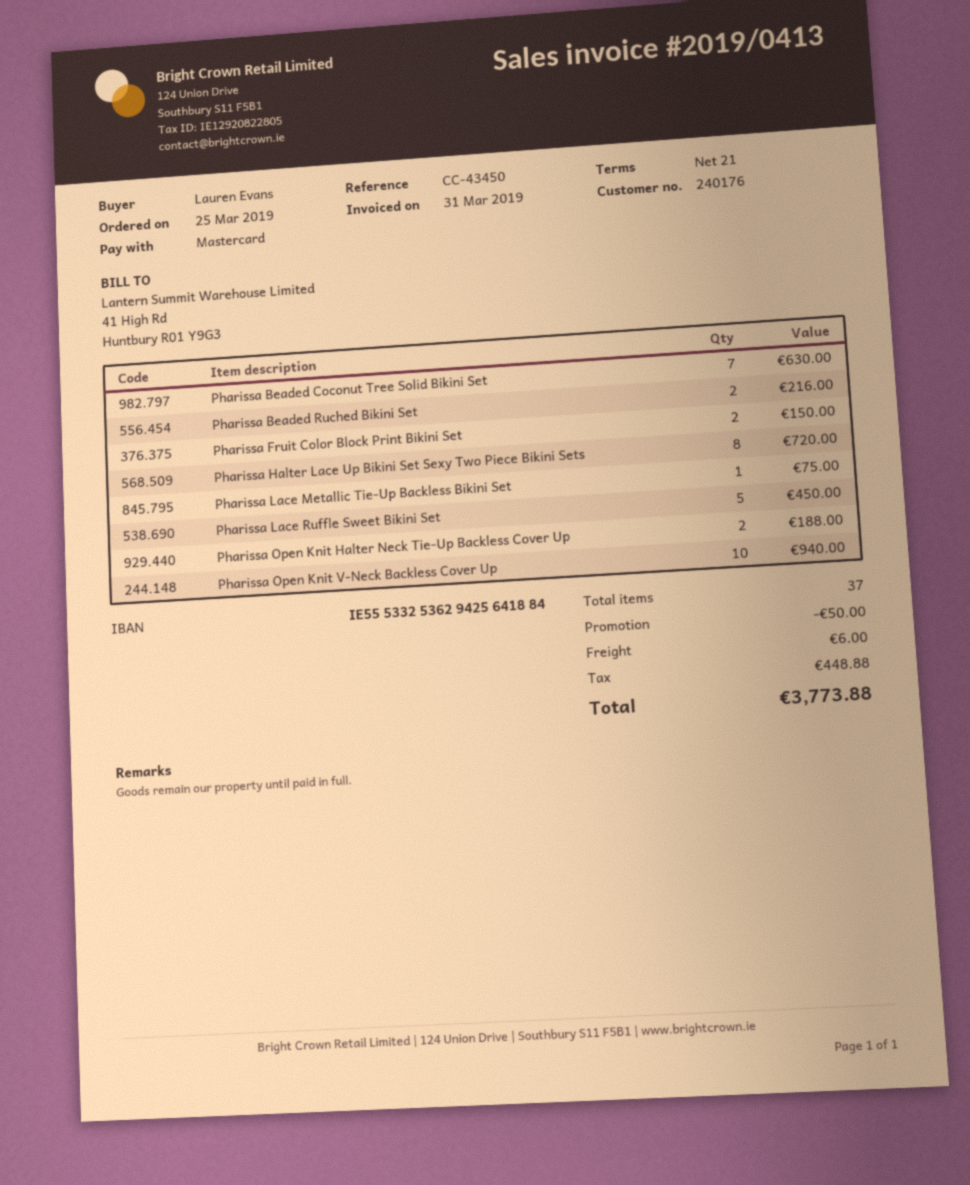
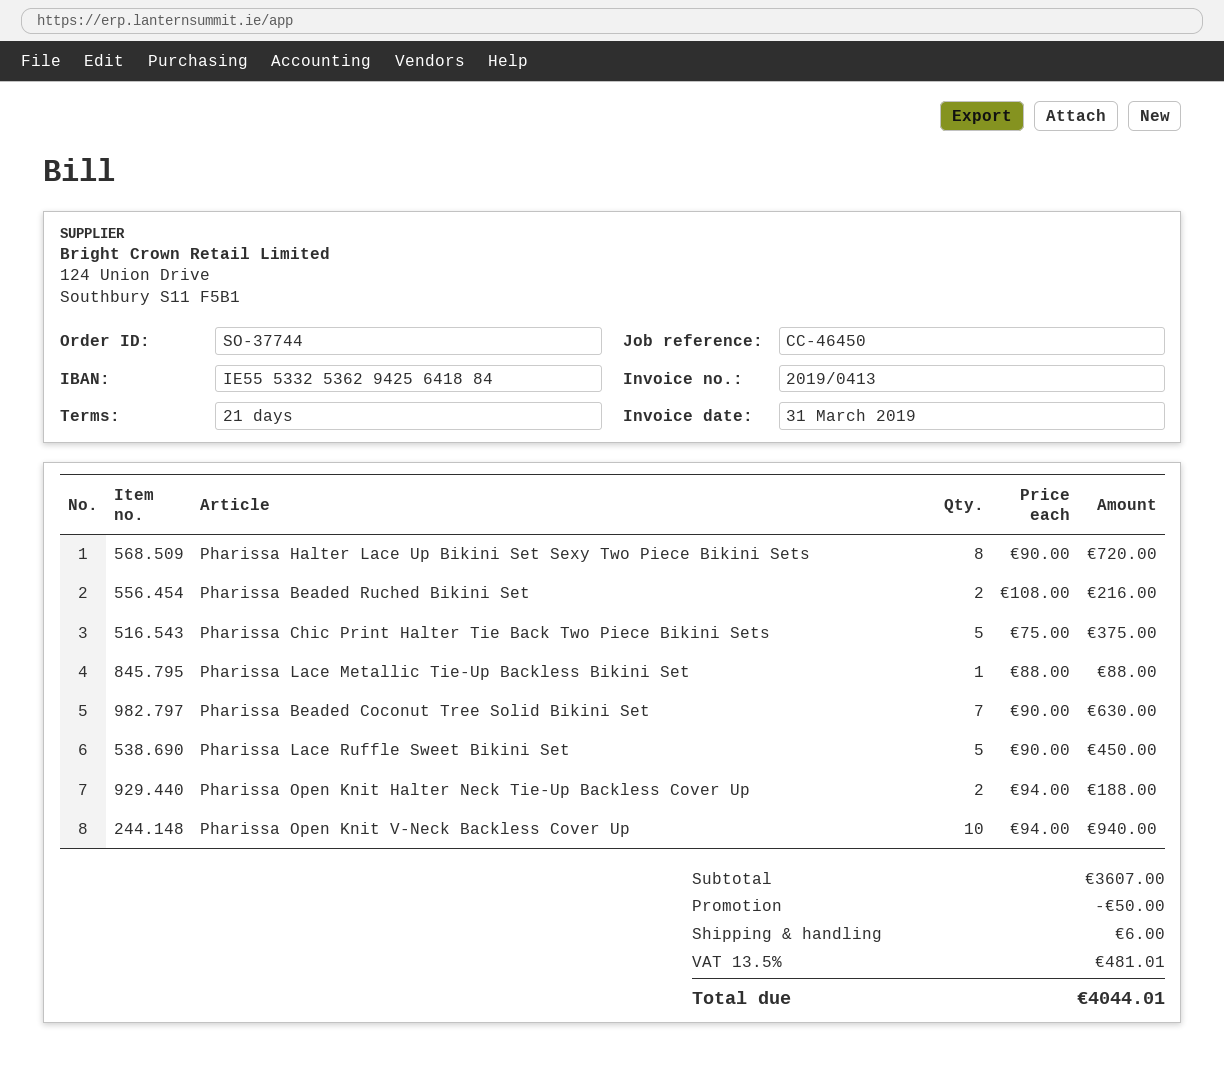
reference: CC-43450 -> CC-46450
Pharissa Fruit Color Block Print Bikini Set: 2 for 150.00 -> none
Pharissa Lace Metallic Tie-Up Backless Bikini Set: 1 for 75.00 -> 1 for 88.00
Pharissa Chic Print Halter Tie Back Two Piece Bikini Sets: none -> 5 for 375.00
tax: 448.88 -> 481.01
total: 3773.88 -> 4044.01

════

» **YOUR OBJECTIVE**: State the number of lines in the data that include the string "Bikini", and add nothing else.

» **RESULT**: 3